§ What is expected
Restate word for word the lines of the material below, from the line with "signals and GPIO integrations." to the line with "SD Мodule | TAP", both lines included, and no others.
- Opening Delimiter -
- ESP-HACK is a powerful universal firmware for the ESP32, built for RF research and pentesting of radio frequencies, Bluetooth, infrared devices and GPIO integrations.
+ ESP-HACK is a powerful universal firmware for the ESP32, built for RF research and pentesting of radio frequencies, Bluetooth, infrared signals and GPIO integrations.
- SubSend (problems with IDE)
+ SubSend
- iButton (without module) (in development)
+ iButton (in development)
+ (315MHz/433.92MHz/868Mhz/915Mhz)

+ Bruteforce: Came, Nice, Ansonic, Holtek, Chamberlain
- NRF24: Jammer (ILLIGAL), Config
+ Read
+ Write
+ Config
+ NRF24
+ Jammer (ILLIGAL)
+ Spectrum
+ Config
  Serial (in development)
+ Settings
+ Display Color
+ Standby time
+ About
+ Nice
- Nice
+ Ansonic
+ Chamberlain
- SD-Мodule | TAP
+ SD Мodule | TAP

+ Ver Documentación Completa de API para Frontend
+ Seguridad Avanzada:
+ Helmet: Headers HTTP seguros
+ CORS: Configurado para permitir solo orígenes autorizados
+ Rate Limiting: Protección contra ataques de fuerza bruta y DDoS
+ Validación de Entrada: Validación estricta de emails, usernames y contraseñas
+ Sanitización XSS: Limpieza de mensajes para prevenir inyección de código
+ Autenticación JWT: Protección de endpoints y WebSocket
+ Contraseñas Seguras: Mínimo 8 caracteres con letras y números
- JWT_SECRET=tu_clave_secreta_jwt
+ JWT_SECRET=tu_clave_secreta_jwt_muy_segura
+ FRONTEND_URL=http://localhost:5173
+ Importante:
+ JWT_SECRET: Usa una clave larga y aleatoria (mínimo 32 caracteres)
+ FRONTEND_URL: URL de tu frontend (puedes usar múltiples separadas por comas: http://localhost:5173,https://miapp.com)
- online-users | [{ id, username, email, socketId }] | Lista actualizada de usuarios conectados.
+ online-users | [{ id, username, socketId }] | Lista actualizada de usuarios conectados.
- Closing Delimiter -
§ Reply
+ ESP-HACK is a powerful universal firmware for the ESP32, built for RF research and pentesting of radio frequencies, Bluetooth, infrared signals and GPIO integrations.
- SubSend (problems with IDE)
+ SubSend
- iButton (without module) (in development)
+ iButton (in development)
+ (315MHz/433.92MHz/868Mhz/915Mhz)

+ Bruteforce: Came, Nice, Ansonic, Holtek, Chamberlain
- NRF24: Jammer (ILLIGAL), Config
+ Read
+ Write
+ Config
+ NRF24
+ Jammer (ILLIGAL)
+ Spectrum
+ Config
  Serial (in development)
+ Settings
+ Display Color
+ Standby time
+ About
+ Nice
- Nice
+ Ansonic
+ Chamberlain
- SD-Мodule | TAP
+ SD Мodule | TAP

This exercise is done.